A continuous random variable \(X\) has the uniform distribution over the interval \((a,b)\) if the pdf of \(X\) is \(f(x) = \frac{1}{b-a}\) if \(a < x < b\) and \(f(x) = 0\) otherwise.



Claim: If \(X\) is a continuous uniform random variable over \((a, b),\) the expected value of \(X\) is \(\frac{a+b}{2}.\)
Proof:
The result can be found by direct computation. \begin{align} E[X] & = \int_{-\infty}^\infty xf(x)dx \\ & = \int_a^b \frac{x}{b-a} dx \\ & = \left.\frac{x^2}{2(b-a)}\right|_a^b \\ & = \frac{b^2-a^2}{2(b-a)} \\ & = \frac{a+b}{2} \end{align}




Claim: If \(X\) is a continuous uniform random variable over \((a, b),\) the variance of \(X\) is \(\frac{(b-a)^2}{12}.\)

Proof:
First compute \(E[X^2].\) \begin{align} E[X^2] & = \int_{-\infty}^\infty x^2f(x)dx \\ & = \int_a^b \frac{x^2}{b-a} dx \\ & = \left.\frac{x^3}{3(b-a)}\right|_a^b \\ & = \frac{b^3-a^3}{3(b-a)} \\ & = \frac{a^2+ab+b^2}{3} \end{align} Next, use the formula for variance. \begin{align} \text{Var}(X) & = E[X^2] - E[X]^2 \\ & = \frac{a^2+ab+b^2}{3} - \left(\frac{a+b}{2}\right)^2 \\ & = \frac{4a^2+4ab+4b^2}{12} - \frac{3a^2+6ab+3b^2}{12} \\ & = \frac{a^2-2ab+b^2}{12} \\ & = \frac{(b-a)^2}{12} \end{align}




Example: Let \(X\) be a random variable with pdf \(f(x) = \frac{1}{2}\) if \(0.5 < x < 2.5.\) Then \[E[X] = \frac{0.5 + 2.5}{2} = 1.5\] \[\text{Var}(X) = \frac{(2.5-0.5)^2}{12} = \frac{1}{3}\]

Exponential Distribution

A random variable \(X\) has the exponential distribution with parameter \(\lambda > 0\) if the pdf of \(X\) is \(f(x) = \lambda e^{-\lambda x}\) for \(x > 0\) and \(f(x) = 0\) otherwise.
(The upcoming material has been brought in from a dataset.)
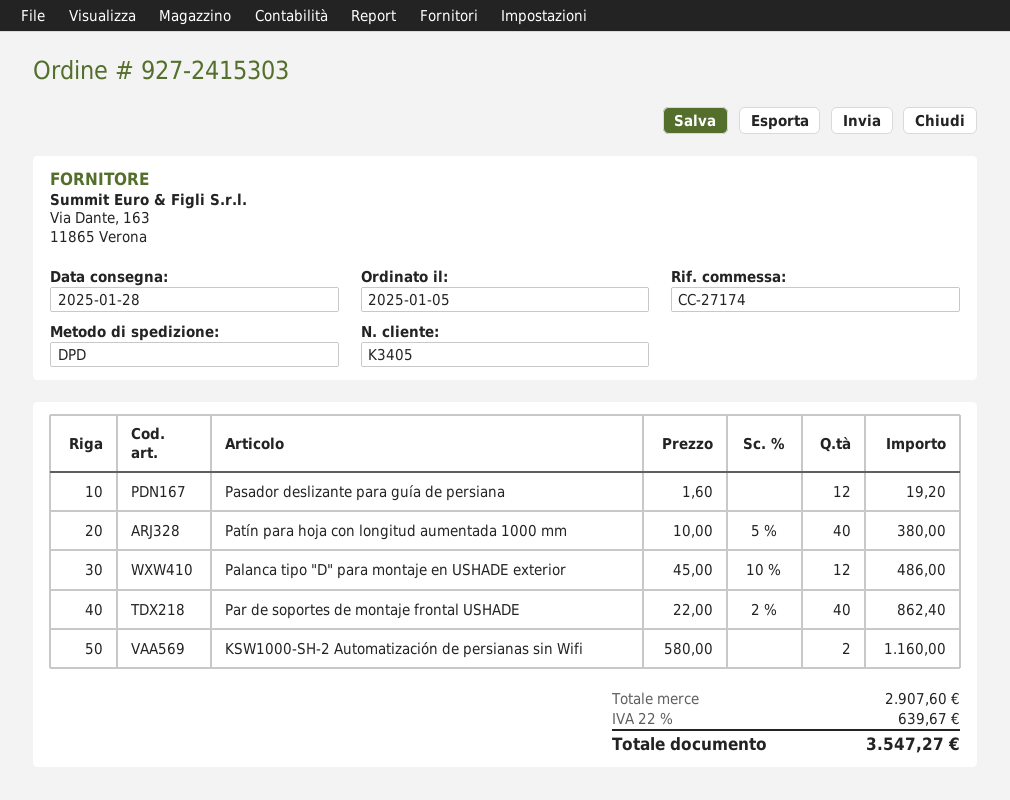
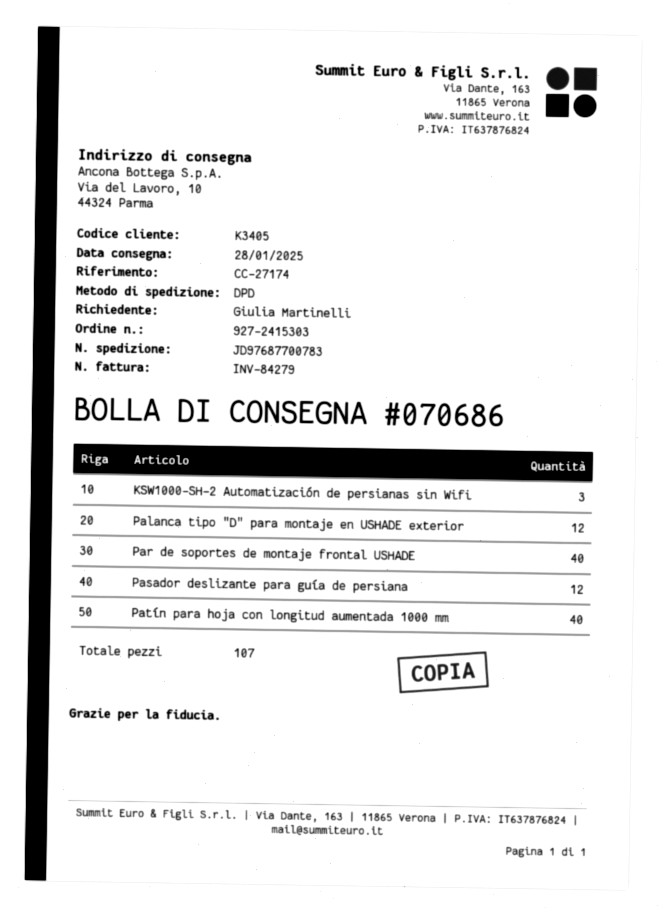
KSW1000-SH-2 Automatización de persianas sin Wifi: 2 -> 3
Claim: If \(X\) is an exponential random variable with parameter \(\lambda,\) the expected value of \(X\) is \(E[X]=\frac{1}{\lambda}.\)
Proof:
By definition of expectation, \begin{align} E[X] & = \int_{-\infty}^\infty xf(x)dx \\ & = \int_0^\infty x\lambda e^{-\lambda x} dx \\ \end{align} Using integration by parts, \begin{align} \int_0^\infty x\lambda e^{-\lambda x} dx & = \left.xe^{-\lambda x}\right|_0^{\infty} + \int_0^\infty e^{-\lambda x} dx \\ & = \left.\frac{e^{-\lambda x}}{-\lambda}\right|_0^\infty \\ & = \frac{1}{\lambda} \end{align}




Claim: If \(X\) is an exponential random variable with parameter \(\lambda,\) the variance of \(X\) is \(Var(X) = \frac{1}{\lambda^2}.\)

Proof:
First compute \(E[X^2].\) \begin{align} E[X^2] & = \int_{-\infty}^\infty x^2f(x)dx \\ & = \int_0^\infty \lambda x^2 e^{-\lambda x} dx \\ & = \left.x^2e^{-\lambda x}\right|_0^\infty + \int_0^\infty 2 x e^{-\lambda x} dx \\ & = \int_0^\infty 2 x e^{-\lambda x} dx \\ & = \left.\frac{-2xe^{-\lambda x}}{\lambda}\right|_0^\infty + 2\int_0^\infty \frac{e^{-\lambda x}}{\lambda} dx \\ & = \frac{2}{\lambda} \int_0^\infty e^{-\lambda x} dx \\ & = \left. \frac{-2e^{-\lambda x}}{\lambda^2} \right|_0^\infty \\ & = \frac{2}{\lambda^2} \end{align} Use \(\text{Var}(X) = E[X^2]-E[X]^2\) to find the variance. \[E[X^2]-E[X]^2 = \frac{2}{\lambda^2}-\frac{1}{\lambda^2} = \frac{1}{\lambda^2}\]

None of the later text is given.